Alright, this just proves to me you don't really have any clue what this is all about.  Microsoft Research is NOT a product R&D sector of MS.  They create concepts and do science.  SOME of it might get used in product development, much of it won't.

From the Wiki:

Microsoft Research (MSR) is a division of Microsoft created in 1991 for researching various computer science topics and issues.

One of the stated goals of Microsoft Research is to "support long-term computer science research that is not bound by product cycles."

And from an interview with one of the creators of LightSpace:

"At the same time, I think we are really fortunate that not every single thing we work on, not every single demo, is directly targeted at a particular product. That actually gives us the freedom to explore, and create a couple of prototypes and see what works, what doesn't, where we fail, and where we succeed. A great part of our work is the fact that we're academically minded as well. We create these prototypes and demos, test them with users and try them out, and then adapt some of these things to further projects or see them go into products. If everything had to be transferred, I think it would limit us in a big way of how we do our work and how creative we could be with the ideas that we push."

So yeah, LightSpace itself is a concept using projectors to display the data but the projectors themselves are not the big picture here.  The big picture is creating an augmented reality space where anything can be used for information and the user is using his body to interact with anything in the room and transfer "data" (and I'm not talking about w-fi or bluetooth or whatever you thought I was talking about) across different surfaces via a natural body interface.  If you actually think about it and look past the superficial construct of the room itself, you'd see that it's the interface itself that is the real world application here, and it's hardly "useless technology" as you said originally.
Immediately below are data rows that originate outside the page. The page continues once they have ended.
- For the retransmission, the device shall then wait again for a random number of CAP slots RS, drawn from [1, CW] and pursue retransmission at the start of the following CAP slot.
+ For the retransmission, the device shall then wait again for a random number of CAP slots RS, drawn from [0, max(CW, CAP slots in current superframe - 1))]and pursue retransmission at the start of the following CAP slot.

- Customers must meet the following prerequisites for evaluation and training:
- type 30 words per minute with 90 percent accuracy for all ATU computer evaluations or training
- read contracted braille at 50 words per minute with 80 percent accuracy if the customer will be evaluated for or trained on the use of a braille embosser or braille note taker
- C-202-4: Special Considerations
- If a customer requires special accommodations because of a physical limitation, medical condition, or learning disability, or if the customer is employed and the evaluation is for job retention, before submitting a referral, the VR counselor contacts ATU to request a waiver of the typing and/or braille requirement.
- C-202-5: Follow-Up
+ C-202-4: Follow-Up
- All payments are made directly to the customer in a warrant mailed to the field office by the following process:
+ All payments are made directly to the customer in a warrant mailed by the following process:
Here is another quote from an interview about LightSpace:

"We do this by combining several projectors and several projectors above the user's head, kind of coming from the ceiling. We use them as smart projectors, to make different surfaces in the environment interactive. The table and the wall that you saw in the video, they are nothing more than a piece of foam core and a standard-issue desk. But by having this extra technology we're actually simulating interactivity directly on top of that. It allows the user to literally go and touch them. It behaves almost the same way it would as a Microsoft Surface table. But rather than simulating interactivity just on the surfaces, we are really really interested in what kind of capabilities you can do between the interactive surfaces. How can you use your body, for example, to transition and transfer some of the objects between the surfaces. Pick an object up and literally hold it, look at it and carry it over to somewhere else. Or this concept of a spacial menu. Can you have spacial widgets, can you have a type of interaction being in a particular space and resulting in a particular action."

I'm going to drop this now as it's clear we're not on the same page here.